Data records:
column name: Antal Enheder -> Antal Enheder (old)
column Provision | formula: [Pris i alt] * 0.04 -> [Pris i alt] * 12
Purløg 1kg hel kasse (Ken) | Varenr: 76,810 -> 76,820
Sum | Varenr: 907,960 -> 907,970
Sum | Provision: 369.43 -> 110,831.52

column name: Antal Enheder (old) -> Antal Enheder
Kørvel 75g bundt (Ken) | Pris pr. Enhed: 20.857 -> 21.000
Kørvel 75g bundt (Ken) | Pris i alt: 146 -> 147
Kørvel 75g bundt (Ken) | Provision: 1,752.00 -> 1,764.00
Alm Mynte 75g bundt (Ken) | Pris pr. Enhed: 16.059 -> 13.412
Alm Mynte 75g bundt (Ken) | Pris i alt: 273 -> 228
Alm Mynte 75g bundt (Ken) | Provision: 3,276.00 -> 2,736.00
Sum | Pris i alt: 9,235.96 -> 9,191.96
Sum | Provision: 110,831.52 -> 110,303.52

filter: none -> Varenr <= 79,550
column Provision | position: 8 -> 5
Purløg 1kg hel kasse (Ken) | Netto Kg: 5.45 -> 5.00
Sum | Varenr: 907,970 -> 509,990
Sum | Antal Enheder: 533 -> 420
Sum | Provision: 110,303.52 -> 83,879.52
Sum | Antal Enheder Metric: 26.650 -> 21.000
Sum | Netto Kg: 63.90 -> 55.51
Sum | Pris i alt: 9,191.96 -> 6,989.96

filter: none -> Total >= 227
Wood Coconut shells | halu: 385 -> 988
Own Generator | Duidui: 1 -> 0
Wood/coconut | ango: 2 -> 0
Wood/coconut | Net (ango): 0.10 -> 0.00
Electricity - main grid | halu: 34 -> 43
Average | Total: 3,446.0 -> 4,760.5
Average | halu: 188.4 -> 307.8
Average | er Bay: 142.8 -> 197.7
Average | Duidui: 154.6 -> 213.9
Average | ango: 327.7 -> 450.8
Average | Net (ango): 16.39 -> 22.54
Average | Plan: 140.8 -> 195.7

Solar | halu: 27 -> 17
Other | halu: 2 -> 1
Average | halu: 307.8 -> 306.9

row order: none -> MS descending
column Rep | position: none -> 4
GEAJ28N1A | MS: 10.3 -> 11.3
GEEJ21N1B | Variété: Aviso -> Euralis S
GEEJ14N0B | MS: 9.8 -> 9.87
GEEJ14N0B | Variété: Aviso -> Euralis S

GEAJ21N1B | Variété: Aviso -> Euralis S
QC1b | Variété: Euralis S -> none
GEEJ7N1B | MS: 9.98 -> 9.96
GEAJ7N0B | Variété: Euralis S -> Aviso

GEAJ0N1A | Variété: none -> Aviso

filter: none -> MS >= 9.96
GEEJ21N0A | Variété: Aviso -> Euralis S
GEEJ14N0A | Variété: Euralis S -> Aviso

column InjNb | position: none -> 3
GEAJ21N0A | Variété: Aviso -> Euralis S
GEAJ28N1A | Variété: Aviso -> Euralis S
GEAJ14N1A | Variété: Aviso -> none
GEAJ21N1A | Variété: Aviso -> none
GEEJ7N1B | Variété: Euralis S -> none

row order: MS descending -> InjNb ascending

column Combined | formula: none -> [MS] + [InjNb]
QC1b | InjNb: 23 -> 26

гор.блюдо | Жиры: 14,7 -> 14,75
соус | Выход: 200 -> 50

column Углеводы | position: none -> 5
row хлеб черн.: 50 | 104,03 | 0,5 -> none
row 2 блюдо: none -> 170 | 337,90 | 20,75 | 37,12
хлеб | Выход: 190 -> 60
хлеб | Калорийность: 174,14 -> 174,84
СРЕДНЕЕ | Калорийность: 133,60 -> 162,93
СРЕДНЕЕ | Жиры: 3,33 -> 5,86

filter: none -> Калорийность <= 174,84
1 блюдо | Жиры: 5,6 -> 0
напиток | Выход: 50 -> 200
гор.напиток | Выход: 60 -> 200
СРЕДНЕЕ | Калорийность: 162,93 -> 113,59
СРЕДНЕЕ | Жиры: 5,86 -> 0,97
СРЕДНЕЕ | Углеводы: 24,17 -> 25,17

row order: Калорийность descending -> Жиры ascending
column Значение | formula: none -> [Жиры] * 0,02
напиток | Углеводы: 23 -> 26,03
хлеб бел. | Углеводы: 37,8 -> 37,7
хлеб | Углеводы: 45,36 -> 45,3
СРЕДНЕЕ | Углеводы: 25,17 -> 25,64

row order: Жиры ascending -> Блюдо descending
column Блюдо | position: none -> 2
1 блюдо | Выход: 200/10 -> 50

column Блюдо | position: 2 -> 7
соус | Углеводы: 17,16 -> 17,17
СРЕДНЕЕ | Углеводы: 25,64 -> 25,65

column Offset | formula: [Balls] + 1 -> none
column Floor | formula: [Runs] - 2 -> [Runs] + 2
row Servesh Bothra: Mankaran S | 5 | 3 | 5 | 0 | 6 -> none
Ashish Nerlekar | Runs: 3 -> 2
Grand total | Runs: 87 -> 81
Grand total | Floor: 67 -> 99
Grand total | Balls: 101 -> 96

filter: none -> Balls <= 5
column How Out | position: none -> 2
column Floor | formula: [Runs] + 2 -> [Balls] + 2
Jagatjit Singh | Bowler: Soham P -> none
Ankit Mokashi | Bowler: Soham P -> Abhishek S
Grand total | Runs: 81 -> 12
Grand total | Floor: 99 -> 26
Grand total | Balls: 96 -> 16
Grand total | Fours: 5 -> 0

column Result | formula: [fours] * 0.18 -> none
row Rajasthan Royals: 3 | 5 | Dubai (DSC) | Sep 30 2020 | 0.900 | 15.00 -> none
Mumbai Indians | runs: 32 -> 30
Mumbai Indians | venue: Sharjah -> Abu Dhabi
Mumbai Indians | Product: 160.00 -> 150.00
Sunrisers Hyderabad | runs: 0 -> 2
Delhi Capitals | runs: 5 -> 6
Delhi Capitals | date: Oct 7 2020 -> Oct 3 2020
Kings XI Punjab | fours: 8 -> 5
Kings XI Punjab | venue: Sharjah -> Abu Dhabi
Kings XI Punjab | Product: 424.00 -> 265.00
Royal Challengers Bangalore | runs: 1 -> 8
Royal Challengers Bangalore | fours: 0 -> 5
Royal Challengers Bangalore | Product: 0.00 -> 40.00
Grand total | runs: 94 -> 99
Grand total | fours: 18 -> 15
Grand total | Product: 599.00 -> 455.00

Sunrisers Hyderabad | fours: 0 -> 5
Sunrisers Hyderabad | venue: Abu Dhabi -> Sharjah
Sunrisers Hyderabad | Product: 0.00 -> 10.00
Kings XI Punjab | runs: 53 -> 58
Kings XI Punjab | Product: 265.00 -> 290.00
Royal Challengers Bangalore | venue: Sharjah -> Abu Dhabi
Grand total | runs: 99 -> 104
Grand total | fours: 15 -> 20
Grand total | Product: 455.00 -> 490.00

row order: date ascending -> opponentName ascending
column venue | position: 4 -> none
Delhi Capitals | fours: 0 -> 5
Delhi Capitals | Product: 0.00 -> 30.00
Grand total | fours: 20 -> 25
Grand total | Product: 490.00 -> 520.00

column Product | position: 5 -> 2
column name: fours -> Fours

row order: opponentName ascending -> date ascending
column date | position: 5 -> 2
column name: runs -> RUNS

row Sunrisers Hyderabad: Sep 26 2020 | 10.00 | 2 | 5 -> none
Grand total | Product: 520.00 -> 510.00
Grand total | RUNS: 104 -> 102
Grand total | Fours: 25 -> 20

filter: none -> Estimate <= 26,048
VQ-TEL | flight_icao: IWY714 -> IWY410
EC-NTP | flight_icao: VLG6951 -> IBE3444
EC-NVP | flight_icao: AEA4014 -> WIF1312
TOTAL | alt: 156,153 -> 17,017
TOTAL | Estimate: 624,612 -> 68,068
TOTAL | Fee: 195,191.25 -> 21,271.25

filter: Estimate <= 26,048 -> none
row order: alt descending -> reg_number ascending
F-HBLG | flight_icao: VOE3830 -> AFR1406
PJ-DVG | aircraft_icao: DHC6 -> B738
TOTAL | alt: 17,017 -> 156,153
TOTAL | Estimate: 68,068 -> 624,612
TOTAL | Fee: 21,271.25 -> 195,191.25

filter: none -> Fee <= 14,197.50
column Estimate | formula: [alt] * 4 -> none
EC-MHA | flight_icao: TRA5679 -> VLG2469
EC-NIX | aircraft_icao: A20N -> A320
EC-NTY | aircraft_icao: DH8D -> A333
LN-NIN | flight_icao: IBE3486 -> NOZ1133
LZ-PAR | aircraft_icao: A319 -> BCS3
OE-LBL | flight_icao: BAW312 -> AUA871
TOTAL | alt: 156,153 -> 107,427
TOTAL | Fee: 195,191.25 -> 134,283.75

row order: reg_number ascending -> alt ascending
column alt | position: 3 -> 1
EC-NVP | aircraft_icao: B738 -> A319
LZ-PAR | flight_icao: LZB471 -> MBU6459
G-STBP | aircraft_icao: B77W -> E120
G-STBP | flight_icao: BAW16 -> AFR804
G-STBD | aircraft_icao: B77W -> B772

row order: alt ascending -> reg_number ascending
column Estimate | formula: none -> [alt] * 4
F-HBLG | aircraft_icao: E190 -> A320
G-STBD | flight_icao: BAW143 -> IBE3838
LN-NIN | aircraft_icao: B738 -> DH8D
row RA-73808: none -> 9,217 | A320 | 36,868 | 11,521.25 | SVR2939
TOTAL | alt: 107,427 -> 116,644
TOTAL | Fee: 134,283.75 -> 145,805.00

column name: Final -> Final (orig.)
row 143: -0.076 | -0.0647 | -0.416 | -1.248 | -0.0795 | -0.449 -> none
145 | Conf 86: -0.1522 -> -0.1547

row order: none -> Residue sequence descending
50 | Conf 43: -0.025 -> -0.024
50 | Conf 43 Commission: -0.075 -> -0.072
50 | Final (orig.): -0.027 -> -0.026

Task to complete:
Your answer should be the lines of the listing above between the line holding "Alm Mynte 75g bundt (Ken) | Pris i" and the line holding "Average | halu: 188.4 -> 307.8", inclusive, restated word for word and alone.

Written solution:
Alm Mynte 75g bundt (Ken) | Pris i alt: 273 -> 228
Alm Mynte 75g bundt (Ken) | Provision: 3,276.00 -> 2,736.00
Sum | Pris i alt: 9,235.96 -> 9,191.96
Sum | Provision: 110,831.52 -> 110,303.52

filter: none -> Varenr <= 79,550
column Provision | position: 8 -> 5
Purløg 1kg hel kasse (Ken) | Netto Kg: 5.45 -> 5.00
Sum | Varenr: 907,970 -> 509,990
Sum | Antal Enheder: 533 -> 420
Sum | Provision: 110,303.52 -> 83,879.52
Sum | Antal Enheder Metric: 26.650 -> 21.000
Sum | Netto Kg: 63.90 -> 55.51
Sum | Pris i alt: 9,191.96 -> 6,989.96

filter: none -> Total >= 227
Wood Coconut shells | halu: 385 -> 988
Own Generator | Duidui: 1 -> 0
Wood/coconut | ango: 2 -> 0
Wood/coconut | Net (ango): 0.10 -> 0.00
Electricity - main grid | halu: 34 -> 43
Average | Total: 3,446.0 -> 4,760.5
Average | halu: 188.4 -> 307.8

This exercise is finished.